Enabling index scans for OID cast patterns in system views#4868
Conversation
|
/code-review |
kuntalghosh
left a comment
There was a problem hiding this comment.
AI Code Review
Verdict: COMMENT
Based on the provided code changes, here are my feedback and suggestions:
Issue 1 - In contrib/babelfishpg_tsql/src/hooks.c at line 59: #include ordering:
#include "optimizer/paths.h"
#include "optimizer/planner.h"
#include "optimizer/restrictinfo.h"
#include "access/stratnum.h"
#include "parser/analyze.h"The #include "access/stratnum.h" is placed after the optimizer/ includes, breaking alphabetical ordering by directory prefix. The project convention groups includes alphabetically by path.
Suggested fix:
#include "access/stratnum.h"
...
#include "optimizer/clauses.h"
#include "optimizer/optimizer.h"
#include "optimizer/paths.h"
#include "optimizer/planner.h"
#include "optimizer/restrictinfo.h"Issue 2 - In contrib/babelfishpg_tsql/src/pltsql.h at lines 2523–2541: Unrelated InsertExecContext declarations bundled with an index-scan hook PR:
typedef struct InsertExecContext
{
Oid temp_table_oid;
Oid target_rel_oid;
bool is_target_relation_modified;
} InsertExecContext;
extern InsertExecContext insert_exec_ctx;
extern Oid create_insert_exec_temp_table(...);
extern void flush_insert_exec_temp_table(...);
extern DestReceiver *CreateInsertExecDestReceiver(void);These declarations expose an INSERT...EXEC API surface that has no corresponding implementation in this PR. No .c file defines these symbols, so they are dead code at this point.

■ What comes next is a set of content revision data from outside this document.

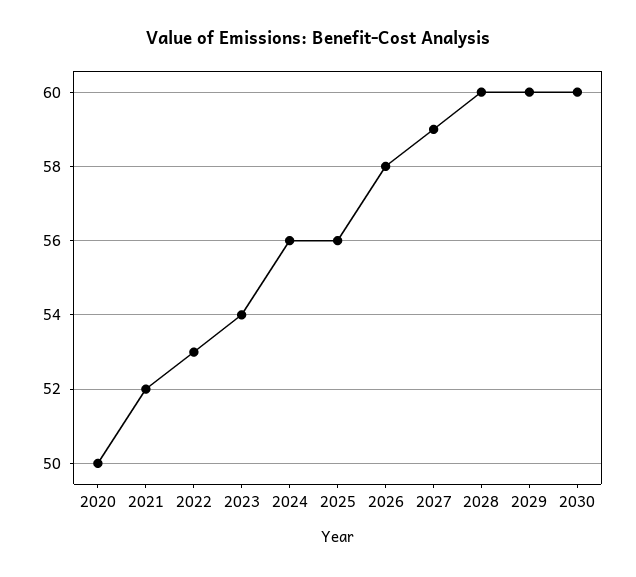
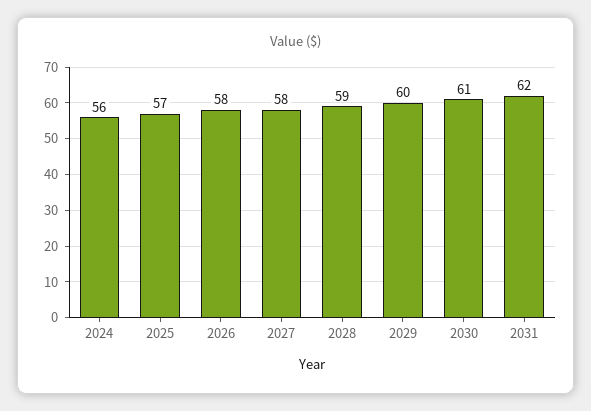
2020: 50 -> none
2021: 52 -> none
2022: 53 -> none
2023: 54 -> none
2025: 56 -> 57
2027: 59 -> 58
2028: 60 -> 59
2030: 60 -> 61
2031: none -> 62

Including them here creates a confusing scope for review — the PR title and description focus entirely on the OID cast index-scan optimization (BABEL-6814), yet these declarations belong to a different feature (INSERT...EXEC support).

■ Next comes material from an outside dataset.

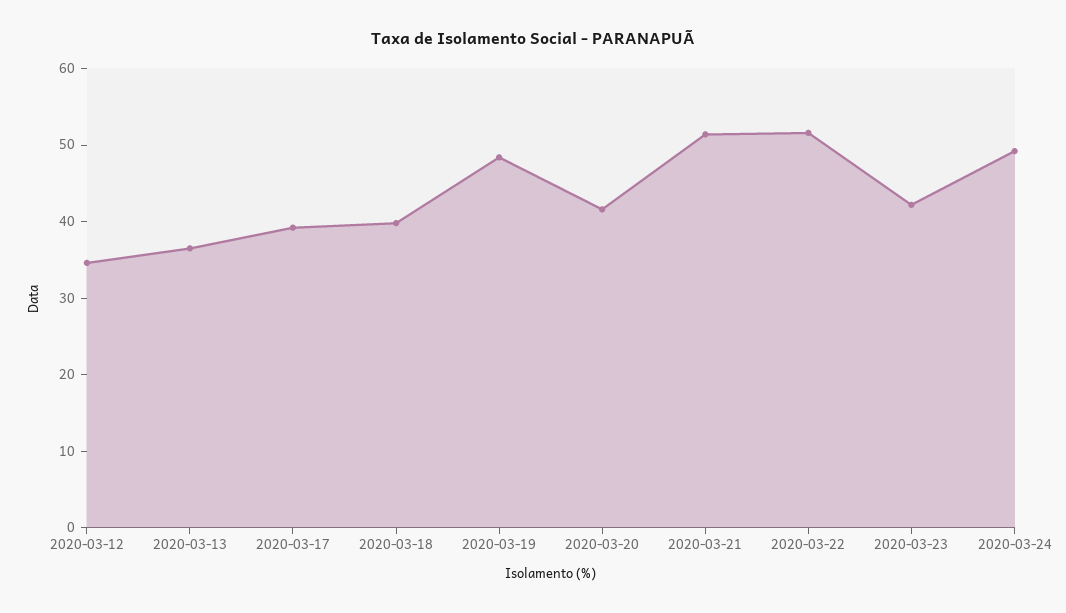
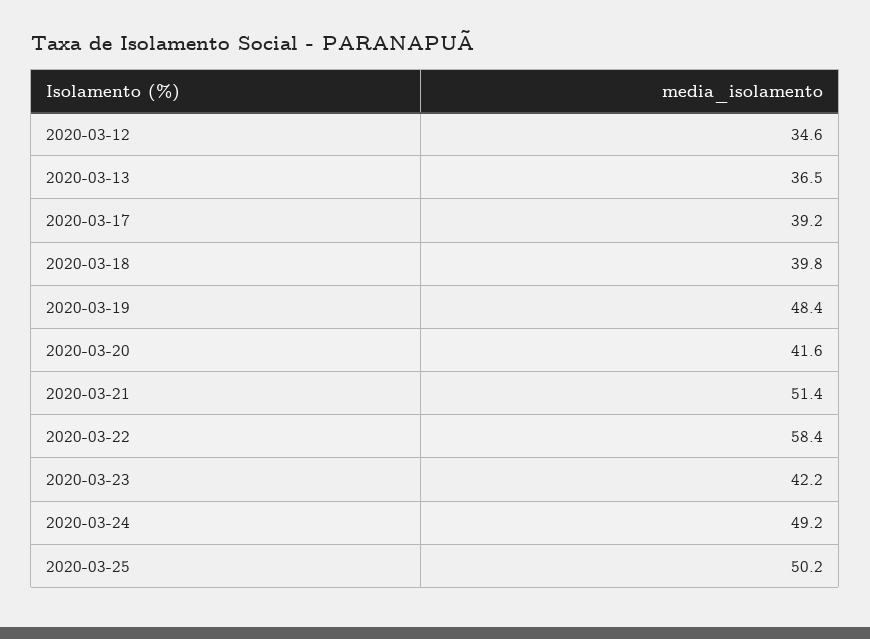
2020-03-22: 52 -> 58.4
2020-03-25: none -> 50.2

This is not a blocking issue since the declarations are inert (no linker impact when unreferenced), but it would be cleaner to:
- Land them in the PR that introduces the implementation, or
- Guard them behind a comment noting the follow-up PR that will use them.
The security review noted that the implementation PR must be carefully reviewed for state-reset on error paths, TOCTOU on target_rel_oid, and authorization checks in CreateInsertExecDestReceiver.
Issue 3 - In test/JDBC/input/BABEL-6814-vu-prepare.sql: Test setup creates 100 tables and 500 schemas for plan stability:
WHILE @i <= 100
BEGIN
SET @sql = 'CREATE TABLE babel_6814_extra_' + CONVERT(VARCHAR, @i) + ' (id INT)';
...
END
...
WHILE @j <= 500
BEGIN
SET @sql2 = 'CREATE SCHEMA babel_6814_schema_' + CONVERT(VARCHAR, @j);
...
ENDCreating 100 extra tables + 100 indexes + 500 schemas to force planner cost estimates toward index scans is a heavy-weight test fixture. This significantly increases test runtime (especially in upgrade tests where it runs against every version). Consider whether a smaller cardinality (e.g., 20 tables, 50 schemas) would be sufficient to tip the planner, or whether SET enable_seqscan = off in the psql EXPLAIN section would produce deterministic plans without the bulk object creation.
Issue 4 - Advisory: EXPLAIN plan tests may be fragile across PostgreSQL major versions:
The EXPLAIN (COSTS OFF) tests (Tests 16–22) assert specific plan shapes (e.g., "Index Scan using pg_class_oid_index"). While the hook guarantees the index-scannable rewrite is available, the planner's final plan choice depends on table statistics, catalog size, and cost parameters. The -- parallel_query_expected variant already shows different plan wrappers (Gather nodes). If PostgreSQL's cost model changes across major versions, these tests could produce spurious failures. The existing mitigation (bulk object creation) helps but is not guaranteed for all future PG versions.
Consider adding a comment in the test file noting that these EXPLAIN tests may need updating when PostgreSQL's cost model or parallel query thresholds change.
Missing Tests
No critical gaps. The test coverage is thorough:
- Both operand orderings (left/right cast patterns)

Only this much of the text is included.